What Is Your Merge Chance?
Using GitHub’s documentation, Zakrzewski found APIs that gave him data from GitHub repositories, including those of some open-source projects he had unsuccessfully tried to contribute to.
“Once I fetched this data, I just calculated some very simple statistics,” Zakrzewski said. “How many pull requests are being merged in total, and what can I say about the people who merged them?”
He classified each project’s pull requests into two groups: those initiated by insider contributors and those initiated by outsider contributors.
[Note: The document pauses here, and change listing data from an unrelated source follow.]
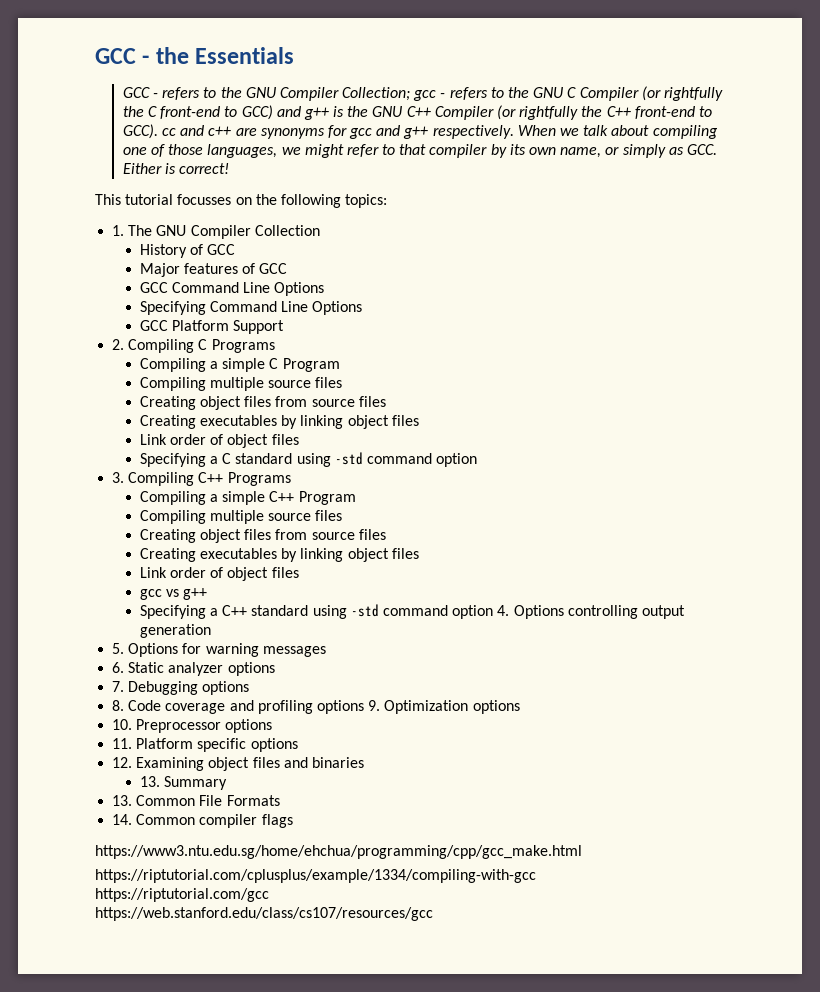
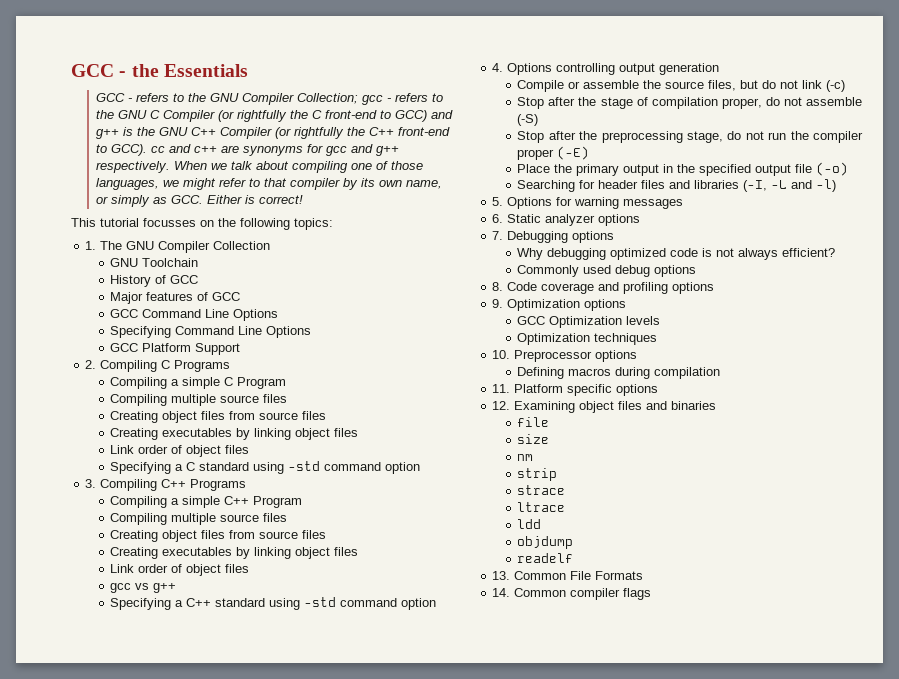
(320, 230) none -> [110,258,199,267] // GNU Toolchain
(494, 612) none -> (437, 604) //
(211, 631) none -> [517,80,846,92] [517,97,862,109] [517,114,539,126] [517,131,863,143] [517,146,590,160] [517,162,849,176] [517,179,837,192] // Compile or assemble the source files, but do not link (-c) // Stop after the stage of compilation proper, do not assemble (-S) // Stop after the preprocessing stage, do not run the compiler proper (-E) // Place the primary output in the specified output file (-o) // Searching for header files and libraries (-I, -L and -l)
(250, 688) none -> [517,248,836,260] [517,265,697,277] // Why debugging optimized code is not always efficient? // Commonly used debug options
(364, 707) none -> (715, 288) //
(520, 707) none -> [517,316,661,328] [517,333,658,345] // GCC Optimization levels // Optimization techniques
(273, 726) none -> [517,367,721,379] // Defining macros during compilation
[139,776,228,790] 13. Summary -> [517,417,550,427] [517,434,550,444] [517,454,534,461] [517,468,558,481] [517,485,566,495] [517,502,566,512] [517,519,542,529] [517,536,574,549] [517,553,574,563] file // size // nm // strip // strace // ltrace // ldd // objdump // readelf
[95,845,582,859] [95,869,536,883] [95,888,269,902] [95,907,433,921] // https://www3.ntu.edu.sg/home/ehchua/programming/cpp/gcc_make.html // https://riptutorial.com/cplusplus/example/1334/compiling-with-gcc // https://riptutorial.com/gcc // https://web.stanford.edu/class/cs107/resources/gcc -> (652, 594) none

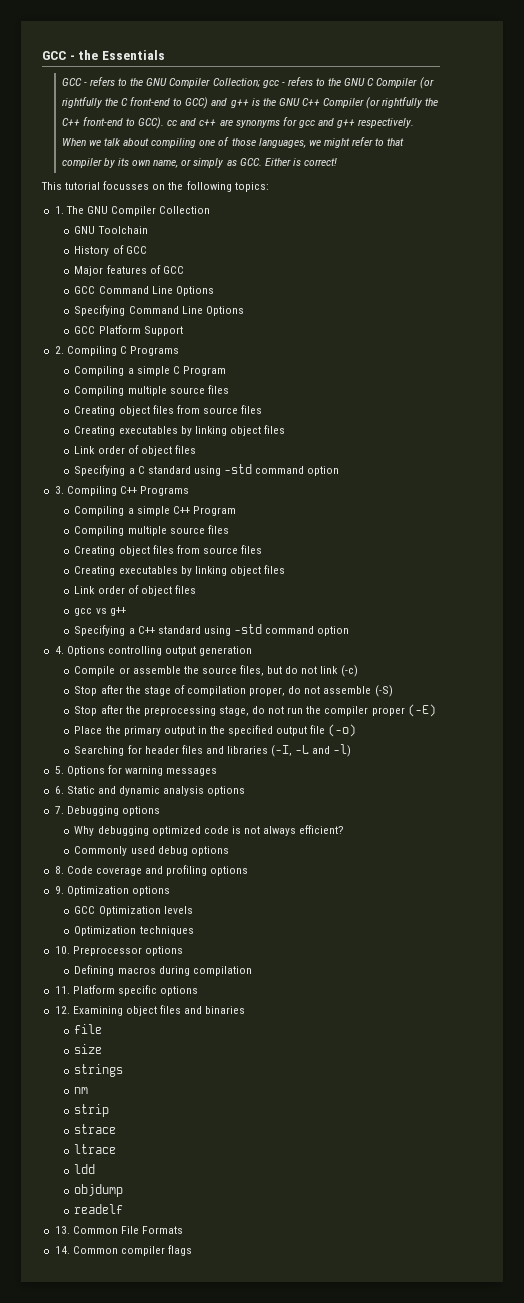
[545,214,596,226] analyzer -> [97,786,205,796] and dynamic analysis
(550, 439) none -> [74,1064,124,1077] // strings

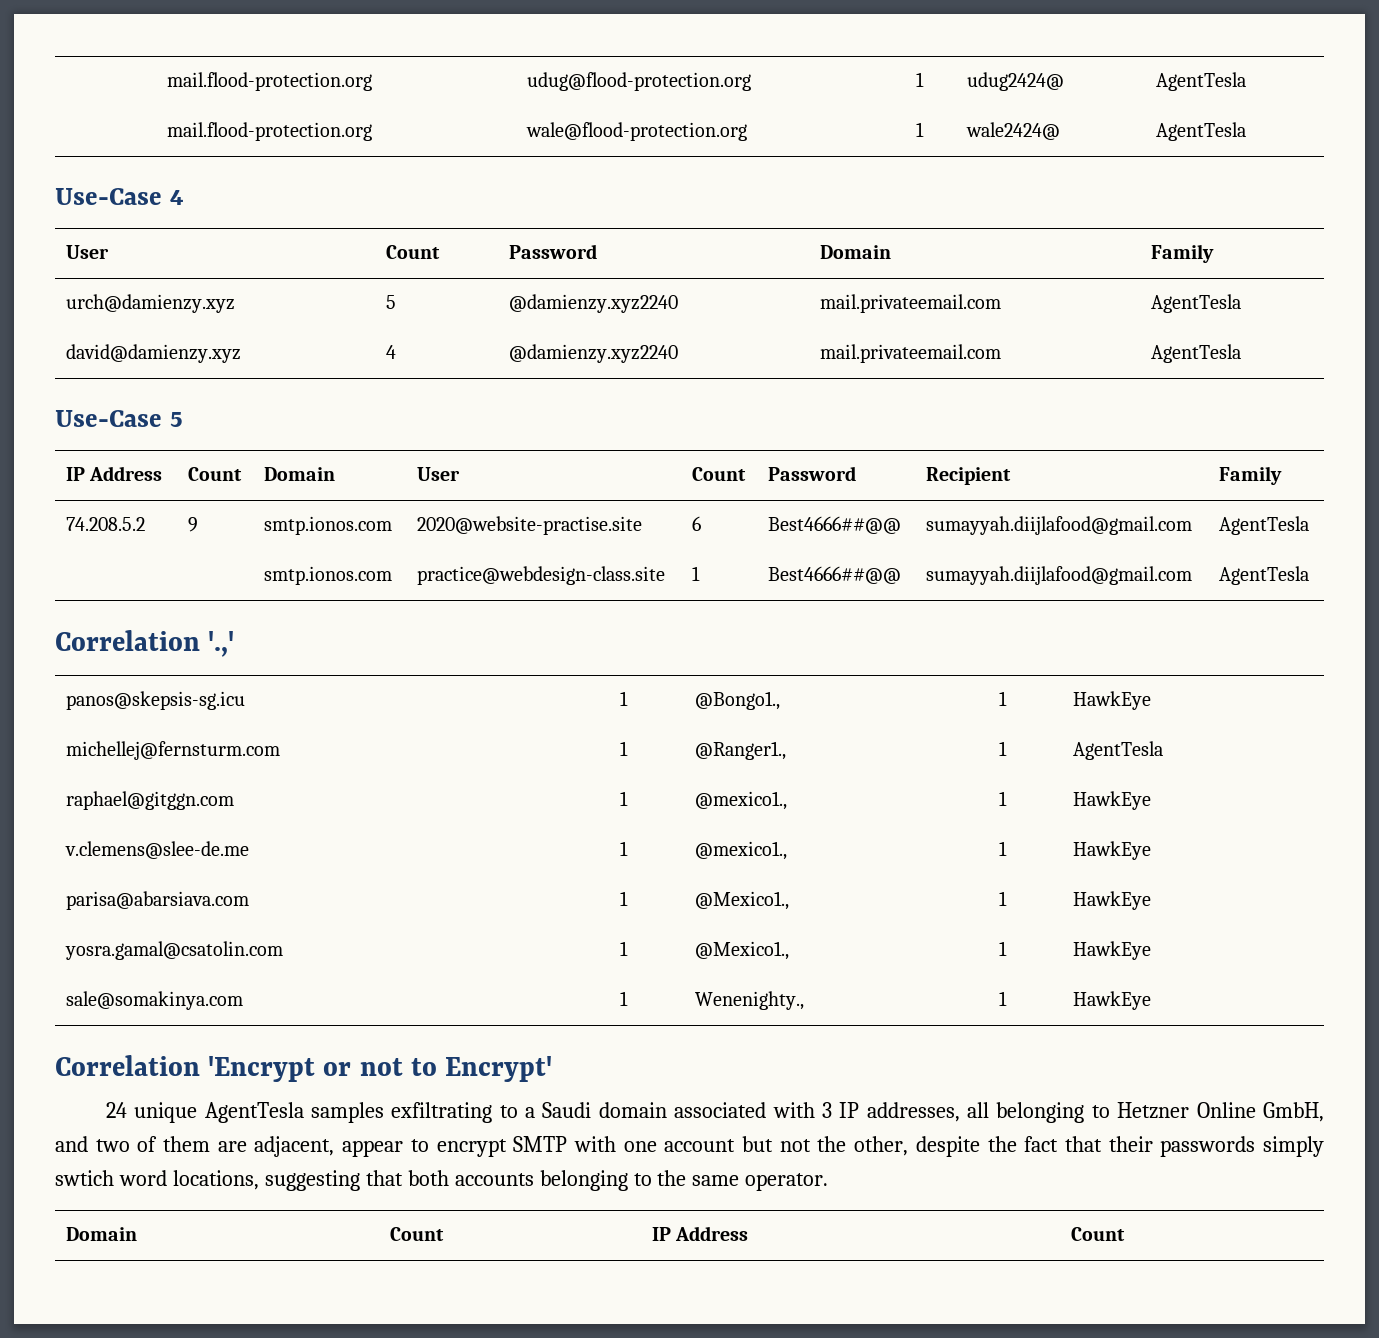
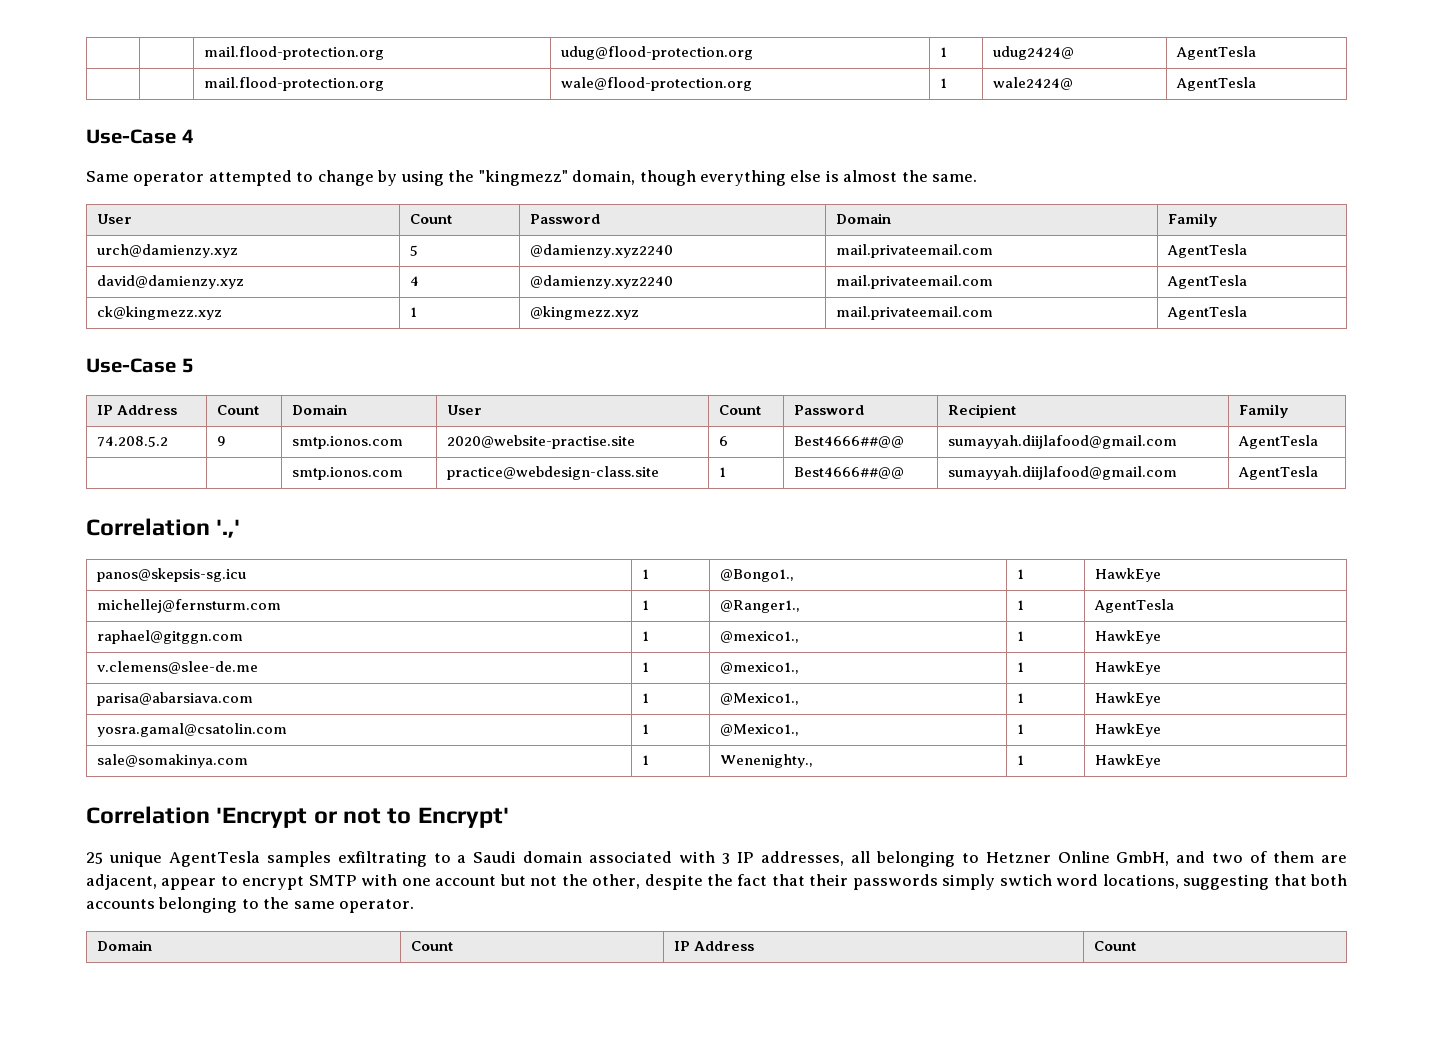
(183, 197) none -> [86,170,978,186] // Same operator attempted to change by using the "kingmezz" domain, though everything else is almost the same.
(1241, 353) none -> [97,306,223,320] [410,307,418,317] [530,306,640,320] [836,306,994,320] [1167,306,1248,320] // ck@kingmezz.xyz | 1 | @kingmezz.xyz | mail.privateemail.com | AgentTesla
[105,1102,127,1118] 24 -> [86,852,103,864] 25

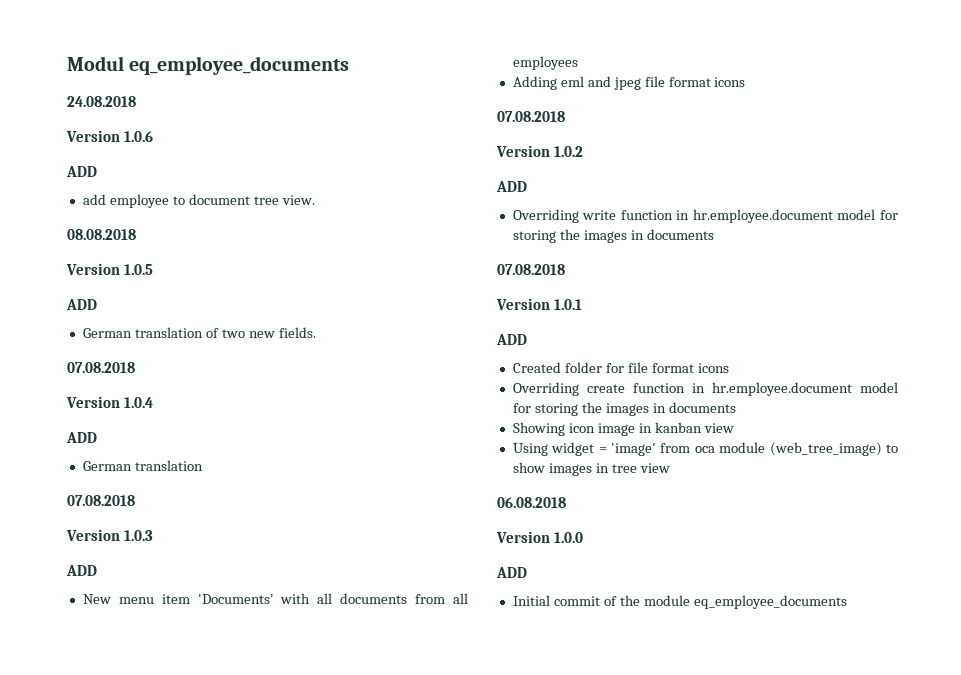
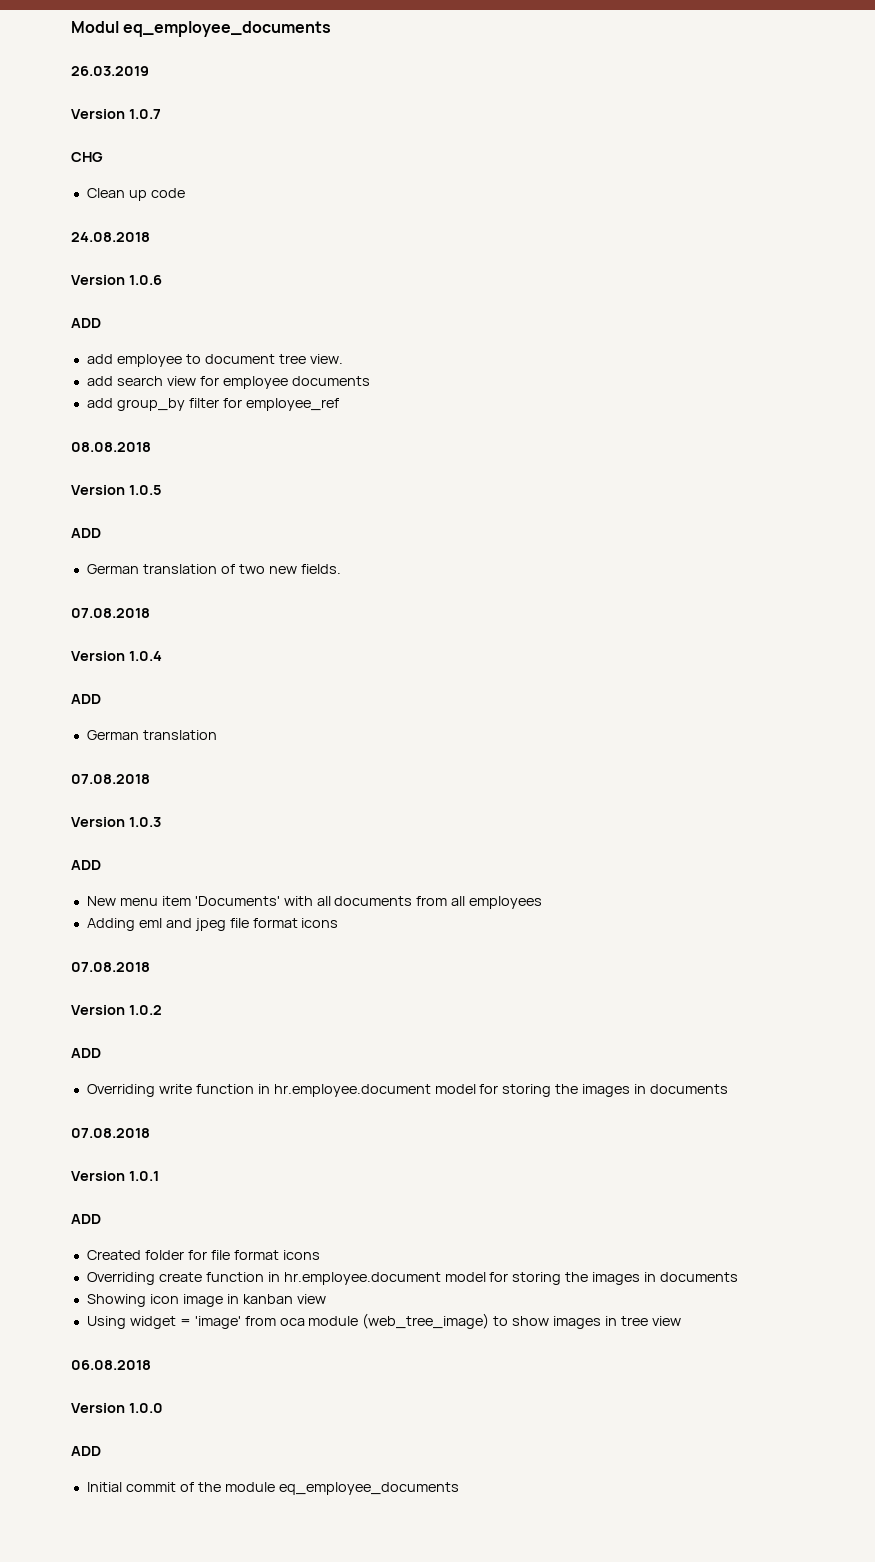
(350, 65) none -> [71,66,149,76] [71,109,161,119] [71,152,103,162] [86,188,185,201] // 26.03.2019 // Version 1.0.7 // CHG // Clean up code
(315, 200) none -> [86,376,370,389] [86,398,339,411] // add search view for employee documents // add group_by filter for employee_ref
Insider contributors were considered to be people who owned repositories or belonged to organizations that owned the repositories. He then calculated the chance that a pull request has of getting approved for each project.
Zakrzewski found that most pull requests to open-source projects are accepted. “So open source mostly works,” he said.
“It is a metric, it’s not necessarily a score that should be maximized.”
Zakrzewski was surprised to find that bigger open-source projects are more likely than smaller ones to accept outsider pull requests. This might be because larger projects have more people who can help review outside contributions.
“It is kind of counterintuitive that it is those big projects — usually backed by bigger companies — that are very dynamic, and they have enough people to really help you with approving your contribution,” Zakrzewski said. “A lot of small projects are those that are most likely to ignore you, or they just don’t have the resources to accept your contributions.”
Although Merge Chance calculates a percent likelihood of approval for each project, Zakrzewski said it’s important not to think of the number as a score.
“It is a metric, it’s not necessarily a score that should be maximized,” he said. “Whether every project should aspire to have 90 percent-plus merge chance — no, they shouldn’t. But it’s still useful to know what is the merge chance, because making a contribution to the project takes a lot of effort from the contributor, and also from those who accept it.”
Some Contributions Are Actually Spam
Zakrzewski has tweaked the Merge Chance classifications to reflect feedback from developers. One adjustment affected how insider and outsider contributors are defined to better catch insiders who look like outsiders.
“There are a lot of different ways that people work with GitHub,” he said. “Some projects are very disciplined about adding insiders, and they give them official rights — those are very easy to detect. But more informal projects — or just projects that are organized differently, or from smaller companies — they don’t always do that. Contributors or even maintainers of a project, from a GitHub perspective, don’t differ at all from outsiders.”
In those cases, Merge Chance is likely to give the projects inflated likelihood values, because insider contributors get counted as outsiders. After Zakrzewski set a limit on how many contributions outsiders can have before being classified as insiders, the results gave a more accurate value.
Currently, he is working on something that will filter out spam pull requests, which artificially brings down a project’s Merge Chance value.
“For instance, Vue.js and React are very popular open-source projects, and they experience significant amounts of daily spam contributions,” Zakrzewski said. “Some developers — it’s hard to say why they do this — they just open frivolous contributions like Hello World, or they change one word in the README, and the maintainers immediately close them. So that inflates the metrics a bit for some repositories.”
Owners of open-source repositories who are interested in fostering more outsider contributions have also reached out to Zakrzewski about the project, in order to figure out how they can best help outsiders get involved in the community.
“They are interested in how the project they contribute to looks like,” he said. “Let’s say the product I work on accepts 60 percent. How do I feel about this? Should we maybe be more open? Should we be less critical? Or maybe it’s OK. It’s one more metric that developers might be interested in.”